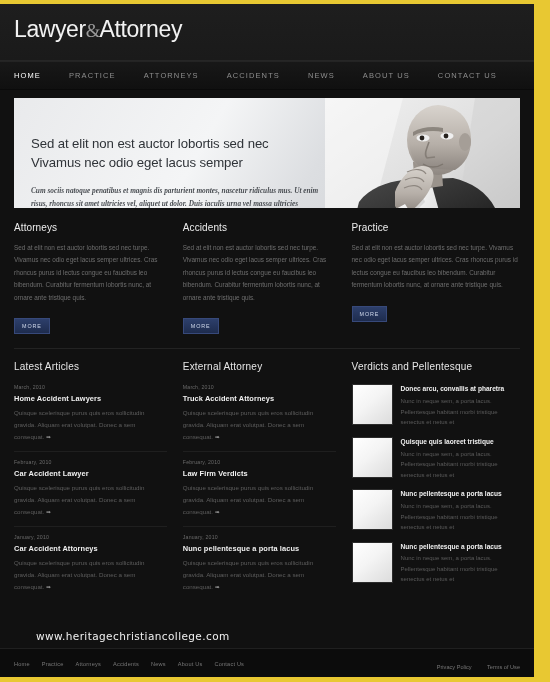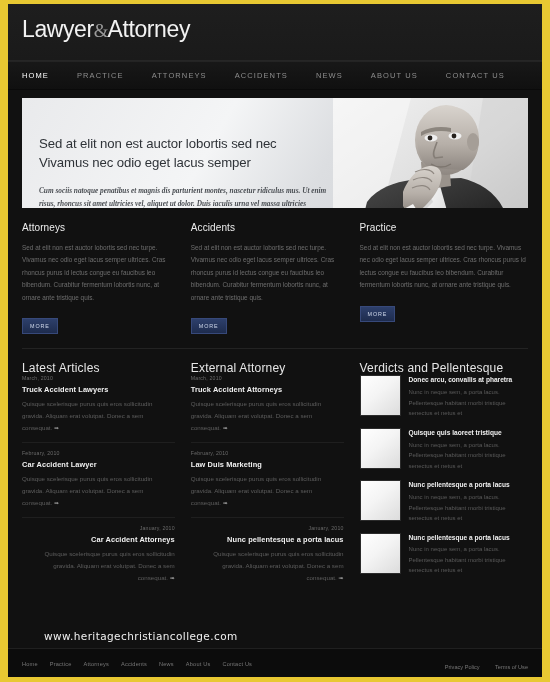--- a/index.html
+++ b/index.html
@@ -16,7 +16,7 @@
     width: 550px;
     height: 682px;
     background: #e8c832;
-    padding: 4px 8px 5px 8px;
+    padding: 4px 8px 5px 0;
     position: relative;
   }
 

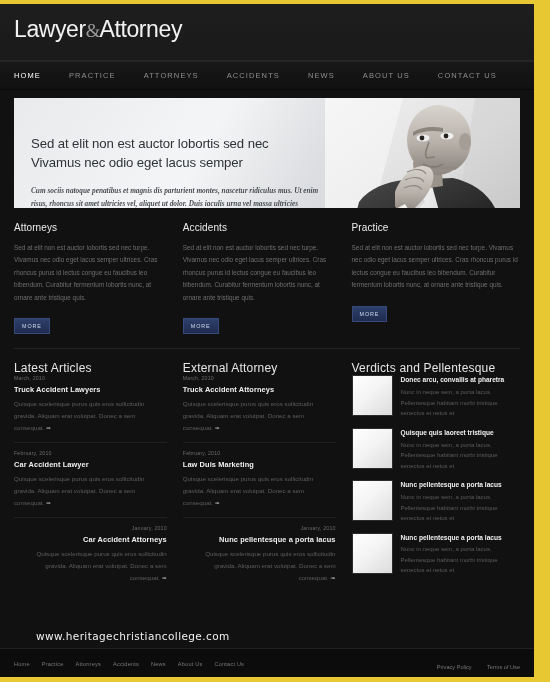--- a/index.html
+++ b/index.html
@@ -159,9 +159,10 @@
   .lcol { width: 172px; padding-right: 16px; }
   .lcol:last-child { padding-right: 0; }
   .lcol-h {
-    font-size: 12px;
+    font-size: 10px;
     color: #e6e6e6;
     font-weight: 400;
+    margin-bottom: 12px;
     letter-spacing: 0.2px;
   }
 

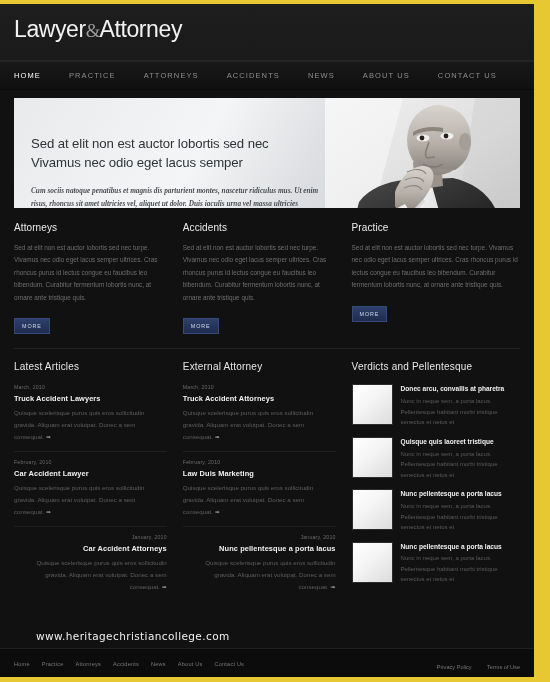--- a/index.html
+++ b/index.html
@@ -378,7 +378,7 @@
       <div class="lcol-h">Latest Articles</div>
       <div class="article">
         <div class="art-date">March, 2010</div>
-        <a class="art-title" href="#">Truck Accident Lawyers</a>
+        <a class="art-title" href="#">Home Accident Lawyers</a>
         <div class="art-ex"><span>Quisque scelerisque purus quis eros sollicitudin gravida. Aliquam erat volutpat. Donec a sem consequat.</span> <span class="more-arrow">➠</span></div>
       </div>
       <div class="article">

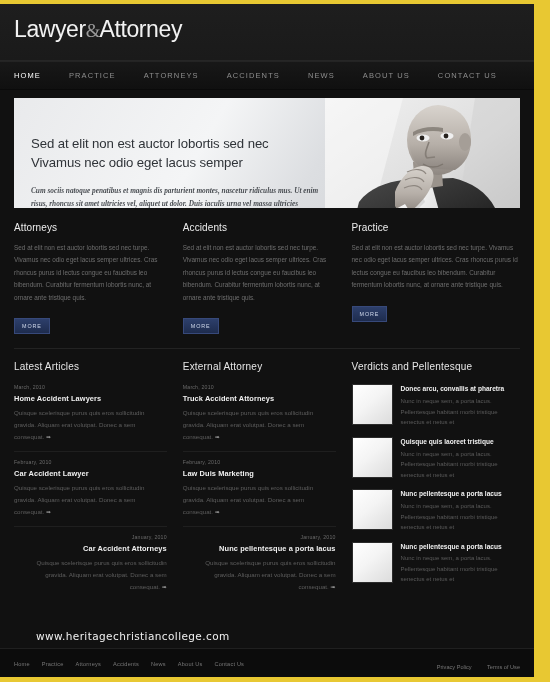--- a/index.html
+++ b/index.html
@@ -402,7 +402,7 @@
       </div>
       <div class="article">
         <div class="art-date">February, 2010</div>
-        <a class="art-title" href="#">Law Duis Marketing</a>
+        <a class="art-title" href="#">Law Firm Verdicts</a>
         <div class="art-ex"><span>Quisque scelerisque purus quis eros sollicitudin gravida. Aliquam erat volutpat. Donec a sem consequat.</span> <span class="more-arrow">➠</span></div>
       </div>
       <div class="article">

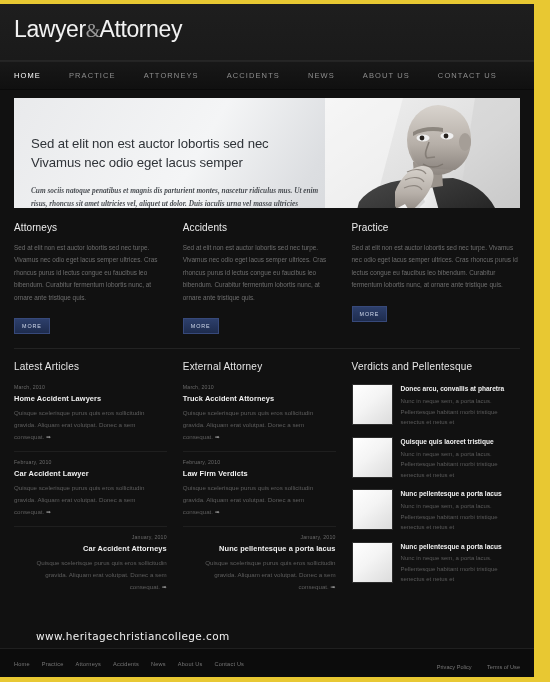--- a/index.html
+++ b/index.html
@@ -167,7 +167,7 @@
   }
 
   .article { padding-bottom: 8px; margin-bottom: 7px; border-bottom: 1px solid #1f1f1f; }
-  .article:last-child { border-bottom: none; text-align: right; }
+  .article:last-child { border-bottom: none; }
   .art-date {
     font-size: 5.2px;
     color: #6a6a6a;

----------------

Starting at the line containing "position: relative;", output every remaining line of the records above exactly, the last one included. Nothing else belongs in the output, and no pictures either.

• Solution to this problem:
     position: relative;
   }
 

--- a/index.html
+++ b/index.html
@@ -159,9 +159,10 @@
   .lcol { width: 172px; padding-right: 16px; }
   .lcol:last-child { padding-right: 0; }
   .lcol-h {
-    font-size: 12px;
+    font-size: 10px;
     color: #e6e6e6;
     font-weight: 400;
+    margin-bottom: 12px;
     letter-spacing: 0.2px;
   }
 

--- a/index.html
+++ b/index.html
@@ -378,7 +378,7 @@
       <div class="lcol-h">Latest Articles</div>
       <div class="article">
         <div class="art-date">March, 2010</div>
-        <a class="art-title" href="#">Truck Accident Lawyers</a>
+        <a class="art-title" href="#">Home Accident Lawyers</a>
         <div class="art-ex"><span>Quisque scelerisque purus quis eros sollicitudin gravida. Aliquam erat volutpat. Donec a sem consequat.</span> <span class="more-arrow">➠</span></div>
       </div>
       <div class="article">

--- a/index.html
+++ b/index.html
@@ -402,7 +402,7 @@
       </div>
       <div class="article">
         <div class="art-date">February, 2010</div>
-        <a class="art-title" href="#">Law Duis Marketing</a>
+        <a class="art-title" href="#">Law Firm Verdicts</a>
         <div class="art-ex"><span>Quisque scelerisque purus quis eros sollicitudin gravida. Aliquam erat volutpat. Donec a sem consequat.</span> <span class="more-arrow">➠</span></div>
       </div>
       <div class="article">

--- a/index.html
+++ b/index.html
@@ -167,7 +167,7 @@
   }
 
   .article { padding-bottom: 8px; margin-bottom: 7px; border-bottom: 1px solid #1f1f1f; }
-  .article:last-child { border-bottom: none; text-align: right; }
+  .article:last-child { border-bottom: none; }
   .art-date {
     font-size: 5.2px;
     color: #6a6a6a;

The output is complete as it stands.